Liu Chenglin, Cui Peng, Huang Tao
School of Life Sciences and Biotechnology, Shanghai Jiao Tong University, 800 Dongchuan Rd., Minhang, Shanghai 200240. China.
Institute of Health Sciences, Shanghai Institutes for Biological Sciences, Chinese Academy of Sciences; Shanghai 200031. China.
Comb Chem High Throughput Screen. 2017;20(7):603-611. doi: 10.2174/1386207320666170417144937.

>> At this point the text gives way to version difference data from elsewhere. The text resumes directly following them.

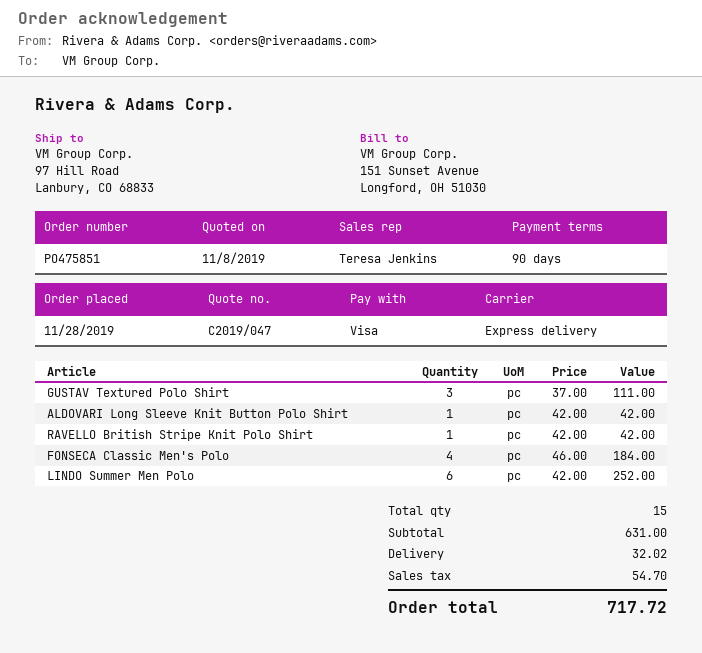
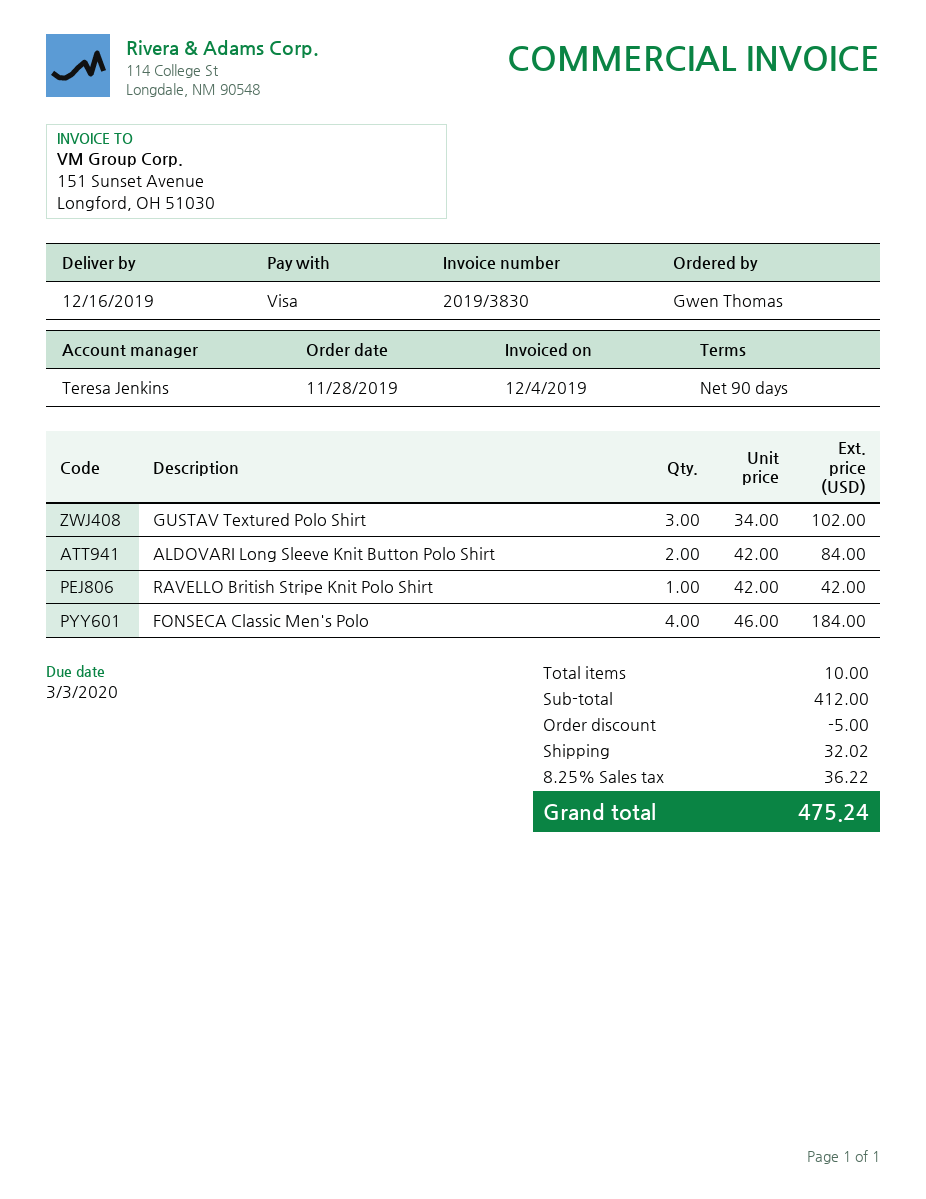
GUSTAV Textured Polo Shirt: 3 x 37.00 = 111.00 -> 3 x 34.00 = 102.00
ALDOVARI Long Sleeve Knit Button Polo Shirt: 1 x 42.00 = 42.00 -> 2 x 42.00 = 84.00
LINDO Summer Men Polo: 6 x 42.00 = 252.00 -> none
total quantity: 15 -> 10
subtotal: 631.00 -> 412.00
discount: none -> 5.00
tax: 54.70 -> 36.22
total: 717.72 -> 475.24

The cell cycle-regulated genes express periodically with the cell cycle stages, and the identification and study of these genes can provide a deep understanding of the cell cycle process. Large false positives and low overlaps are big problems in cell cycle-regulated gene detection.
Here, a computational framework called DLGene was proposed for cell cycle-regulated gene detection. It is based on the convolutional neural network, a deep learning algorithm representing raw form of data pattern without assumption of their distribution. First, the expression data was transformed to categorical state data to denote the changing state of gene expression, and four different expression patterns were revealed for the reported cell cycle-regulated genes. Then, DLGene was applied to discriminate the non-cell cycle gene and the four subtypes of cell cycle genes. Its performances were compared with six traditional machine learning methods. At last, the biological functions of representative cell cycle genes for each subtype are analyzed.
Our method showed better and more balanced performance of sensitivity and specificity comparing to other machine learning algorithms. The cell cycle genes had very different expression pattern with non-cell cycle genes and among the cell-cycle genes, there were four subtypes. Our method not only detects the cell cycle genes, but also describes its expression pattern, such as when its highest expression level is reached and how it changes with time. For each type, we analyzed the biological functions of the representative genes and such results provided novel insight to the cell cycle mechanisms.
细胞周期调控基因随细胞周期阶段周期性表达,对这些基因的鉴定和研究有助于深入了解细胞周期进程。在细胞周期调控基因检测中,高假阳性率和低重叠率是两大难题。
本文提出了一种名为DLGene的计算框架用于细胞周期调控基因检测。它基于卷积神经网络,这是一种深度学习算法,能够在不假设数据分布的情况下表示数据模式的原始形式。首先,将表达数据转换为分类状态数据以表示基因表达的变化状态,并且揭示了已报道的细胞周期调控基因的四种不同表达模式。然后,使用DLGene区分非细胞周期基因和细胞周期基因的四种亚型。将其性能与六种传统机器学习方法进行比较。最后,分析了每种亚型代表性细胞周期基因的生物学功能。
与其他机器学习算法相比,我们的方法在敏感性和特异性方面表现出更好且更平衡的性能。细胞周期基因与非细胞周期基因具有非常不同的表达模式,并且在细胞周期基因中存在四种亚型。我们的方法不仅能够检测细胞周期基因,还能描述其表达模式,例如何时达到最高表达水平以及它如何随时间变化。对于每种类型,我们分析了代表性基因的生物学功能,这些结果为细胞周期机制提供了新的见解。